With all of this, I don't know how your social skills could ever be considered high.
Social skills are the ability to make conversation, to make people feel comfortable, to engage others, etc.
Extroversion is the desire to do those things.
Yes, they are clearly correlated, but by absolutely no means interchangeable. There are plenty of introverts who have perfectly decent social skills, and plenty of extroverts who have terrible social skills, because the desire for something is not the same as having a skill for it. For example, an adolescent extrovert may feel strong motivation to be outgoing, loud, talkative, and active, but that doesn't mean he will have good social skills and be polite.
The most common psychological definition of extrovert and introvert that we currently use was largely shaped by Carl Jung, and his definition involves far more than just sociability. However, sociability is the easiest application. What it really comes down to (as the link you provided points out) is a focus on the "external world" vs the "internal world", so I use the word "are" in those two definitions above very loosely.
It also has a definition used in psychology as well, which is something completely different, than the term used colloquially.
I know you mention a random sample of 1000 images, but what were your overall metrics? Did you have a good data set across the board (ie as many Hispanic females as Caucasian males)? What kind of advertising did you do as well?
Reason I ask is I've been working on trying build a face-morpher based on different criteria (make you look 80, fat, African) and these are some of the questions I've got bouncing in my head about how to collect the data.
Law of large numbers says that your error should scale like 1/sqrt(N) where N is the sample size. In this case N = 1000, so 1/sqrt(N) ~ 3%
This measures 1 STD (68% of values lie in an interval of 3% of reported value). To be on the safe side you should take 2 or 3 STDs for the error bars. This already nullifies most of the results!
The actual site rates extroversion vs introversion, but the analysis here mistakenly uses the term social scale, implying that extroversion and sociability are interchangeable. They are correlated, but by absolutely no means are they interchangeable. This analysis should have stuck with the original vocabulary more consistently.

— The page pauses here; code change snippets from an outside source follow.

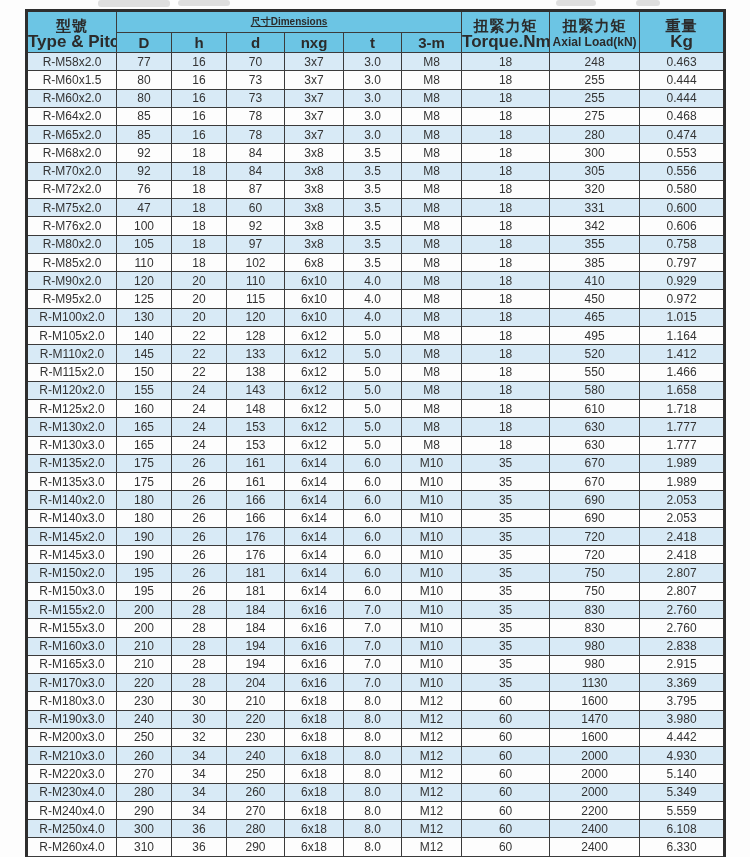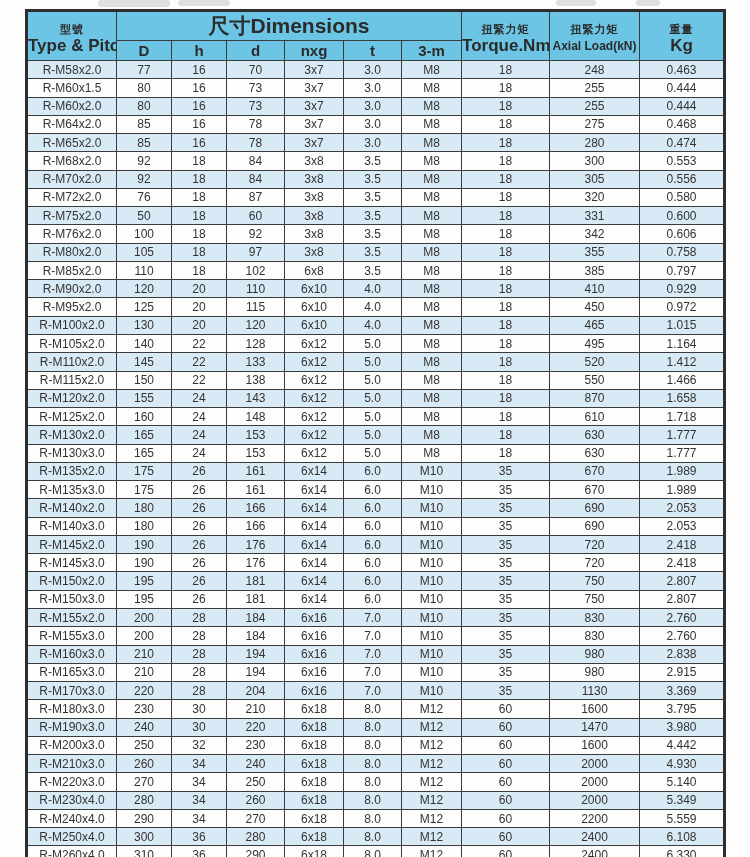"型號" .zh { font-size: 11px -> 15px }
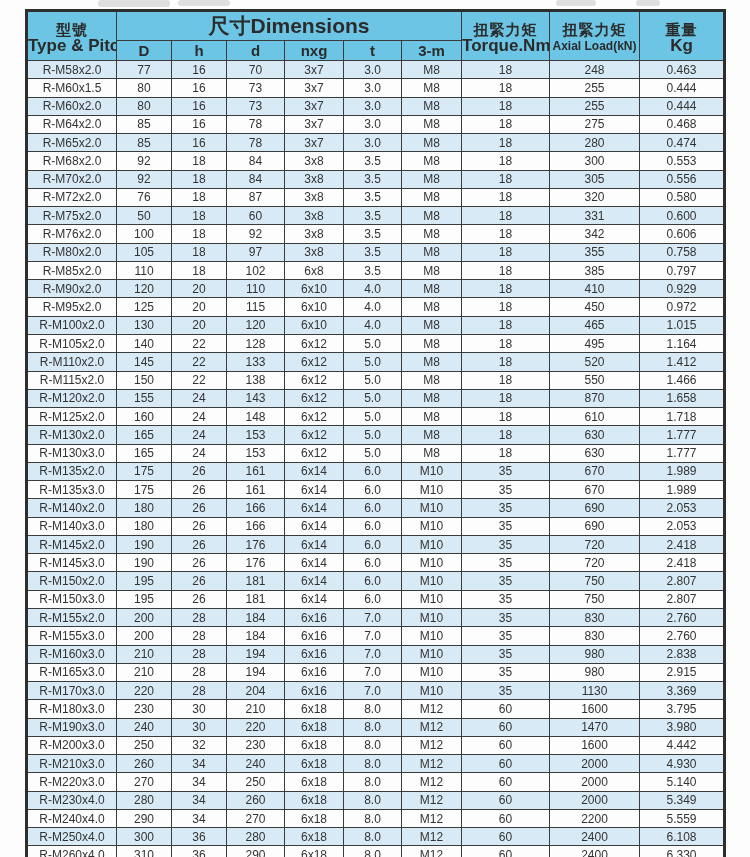"尺寸Dimensions" .th-dims { font-size: 21px -> 10px; text-decoration: none -> underline }
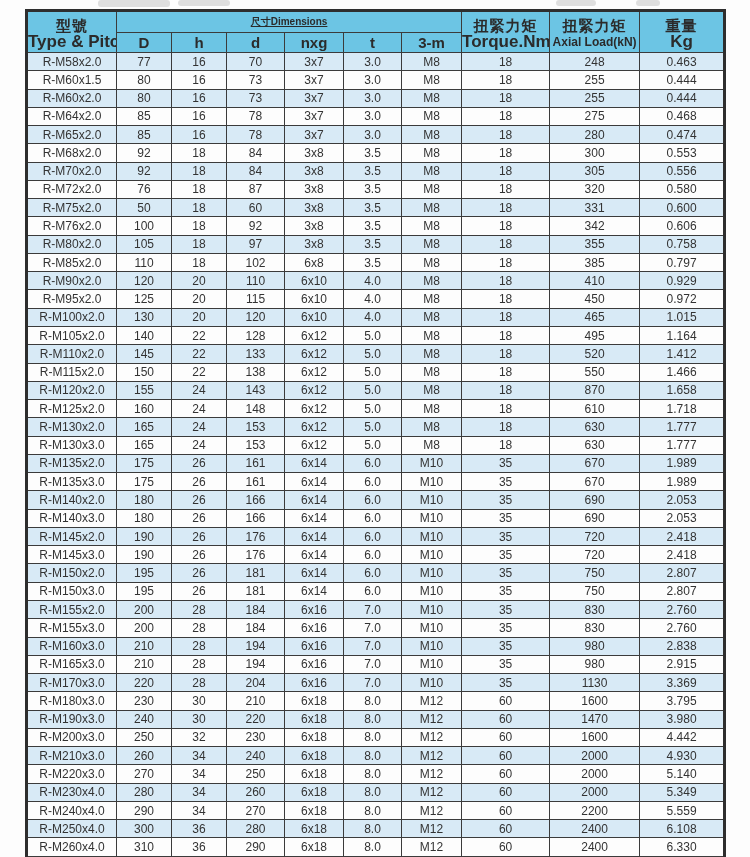"50" td { text: 50 -> 47 }
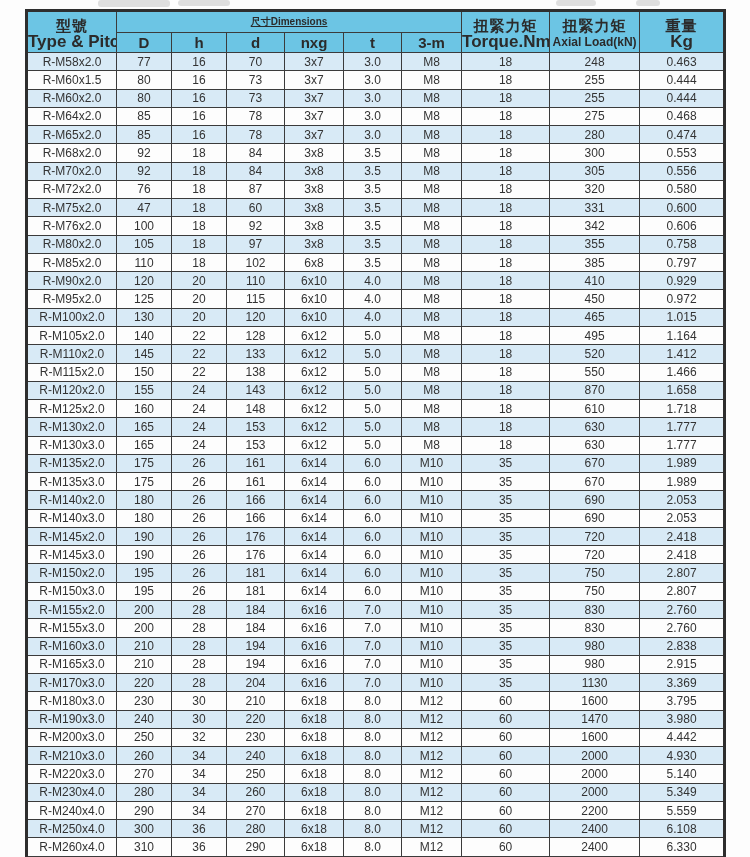"870" td { text: 870 -> 580 }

It is hard to determine significance from these graphs, especially as pflats commented that the y-axis are skewed.
But I wonder how many long haired man were in the sample. They are quite rare and a few ponytail grad students might lower the score.
Best of luck.
Sorry but that is a turn-off to me.
It's pretend deference and, to me, mildly sexist. He said men but not 'gentlemen'.
In other words be a rugged, outdoorsy, all-american white guy.
Pretty sure this is only confirming what was already common knowledge.